Ayer fueron otros quince, hoy otros quince, y mañana otros quince: tres trimestres en tres días, y quién sabe si servirá: ayer no encontró aparcamiento hasta la cuarta vuelta -trabaja en la zona de Iglesia-, y por el tráfico, supone que hoy tampoco.

Desde Las Rozas ha rodado seguido hasta Pozuelo pero entonces el chorro ha frenado a la misma lentitud de melaza que otros días a las siete y media, hasta el cuello de botella de Moncloa, con túnel y todo.

Hernán, parado, mira la luz alta del obsceno mirador que tiene que padecer desde hace meses en lo alto de Moncloa.

Según dicen, es para observarle.

Frena, para y pone el punto neutro por 67ª vez. Mira las luces del mirador. Golpea el volante con el puño y jura. No puede hacer más.

Isabel

"Sentiiir... que es un soplo la vida, que veinte años no es nada... " canta Carlos Gardel en el walk-woman de Isabel mientras camina por la calle Génova hacia Televisión Española, a kilómetros de allí. Es mediodía, se ha duchado hace dos horas, aún huele a colonia y, frente a ella, sé alarga una cola de coches sin fin ni comienzo, puestos ahí desde el principio de los tiempos, en un purgatorio eterno para todos: justos e injustos.
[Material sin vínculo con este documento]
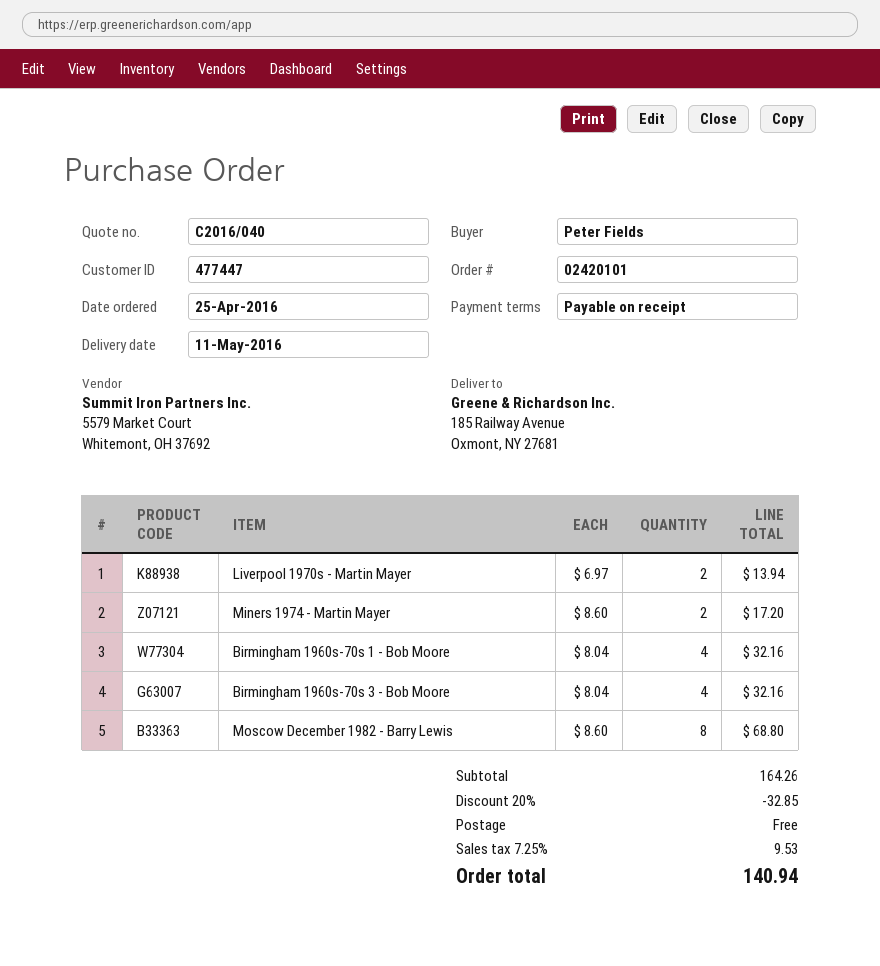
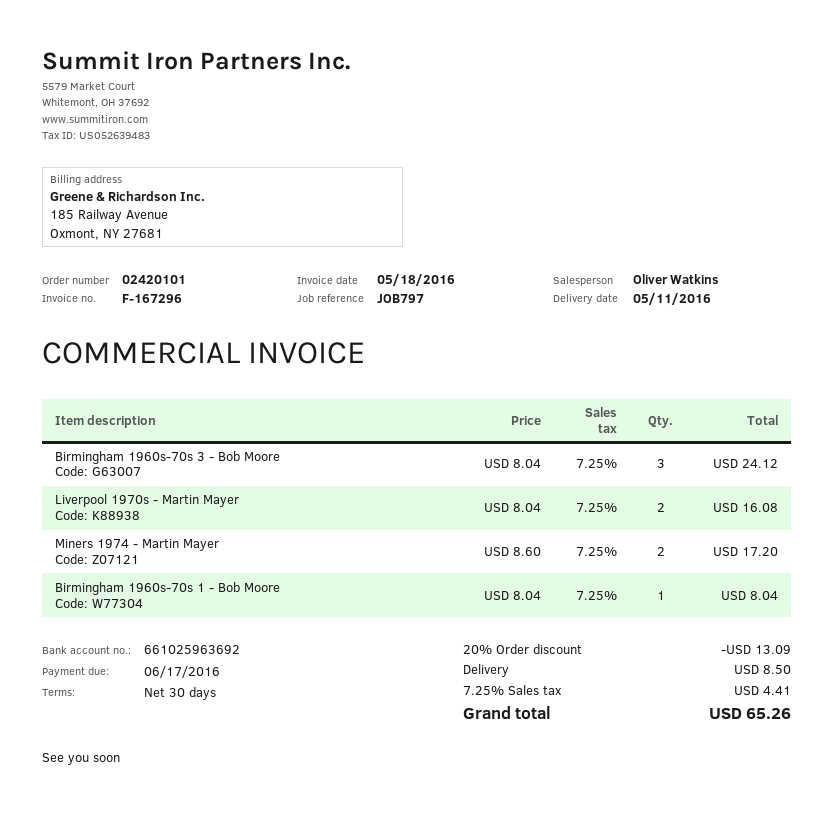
payment terms: on receipt -> 30 days
Liverpool 1970s - Martin Mayer: 2 x 6.97 = 13.94 -> 2 x 8.04 = 16.08
Birmingham 1960s-70s 1 - Bob Moore: 4 x 8.04 = 32.16 -> 1 x 8.04 = 8.04
Birmingham 1960s-70s 3 - Bob Moore: 4 x 8.04 = 32.16 -> 3 x 8.04 = 24.12
Moscow December 1982 - Barry Lewis: 8 x 8.60 = 68.80 -> none
discount: 20% = 32.85 -> 20% = 13.09
shipping: 0.00 -> 8.50
tax: 7.25% = 9.53 -> 7.25% = 4.41
total: 140.94 -> 65.26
Se siente joven. Hacía quince años que no caminaba (desde que iba al colegio, por la costa, en Vigo) y, aunque dolorida y ampollada por la prueba de ayer, sabe que tiene el privilegio de no desesperarse en un coche ni ahogarse en el metro.

Gaseada por los escapes de gasolina, provocada por las bocinas, amenazada por los motos sobre las aceras y agredida por una ciudad cada vez más megalómana y hortera, siente que al menos caminando puede ir a donde quiere. No es poco.

Pedro Sorela es escritor y periodista. Sólo los nombres de este relato son ficticios.